(Stored records)
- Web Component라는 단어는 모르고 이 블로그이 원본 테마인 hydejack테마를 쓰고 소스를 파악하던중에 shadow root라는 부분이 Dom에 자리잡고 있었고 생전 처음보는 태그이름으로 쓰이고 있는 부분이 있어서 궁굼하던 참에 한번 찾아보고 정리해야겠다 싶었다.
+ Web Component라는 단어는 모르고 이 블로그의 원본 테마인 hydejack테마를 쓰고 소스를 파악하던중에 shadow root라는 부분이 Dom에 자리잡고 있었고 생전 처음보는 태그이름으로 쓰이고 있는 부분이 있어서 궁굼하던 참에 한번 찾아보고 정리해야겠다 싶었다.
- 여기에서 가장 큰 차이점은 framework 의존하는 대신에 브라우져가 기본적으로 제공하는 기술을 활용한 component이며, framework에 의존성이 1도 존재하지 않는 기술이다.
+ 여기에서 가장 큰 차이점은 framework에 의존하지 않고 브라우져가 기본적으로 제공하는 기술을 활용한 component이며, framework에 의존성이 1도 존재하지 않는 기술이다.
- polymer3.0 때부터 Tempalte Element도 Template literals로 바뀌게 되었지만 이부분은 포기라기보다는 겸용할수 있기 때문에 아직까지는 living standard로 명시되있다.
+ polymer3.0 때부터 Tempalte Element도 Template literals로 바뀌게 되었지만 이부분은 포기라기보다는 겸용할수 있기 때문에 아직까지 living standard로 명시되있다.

### [THE TASK]
The required output is the line holding "큰 차이점은 framework에" plus every line after it in the data, reproduced exactly.

### [RESULT FOR THIS TASK]
+ 여기에서 가장 큰 차이점은 framework에 의존하지 않고 브라우져가 기본적으로 제공하는 기술을 활용한 component이며, framework에 의존성이 1도 존재하지 않는 기술이다.
- polymer3.0 때부터 Tempalte Element도 Template literals로 바뀌게 되었지만 이부분은 포기라기보다는 겸용할수 있기 때문에 아직까지는 living standard로 명시되있다.
+ polymer3.0 때부터 Tempalte Element도 Template literals로 바뀌게 되었지만 이부분은 포기라기보다는 겸용할수 있기 때문에 아직까지 living standard로 명시되있다.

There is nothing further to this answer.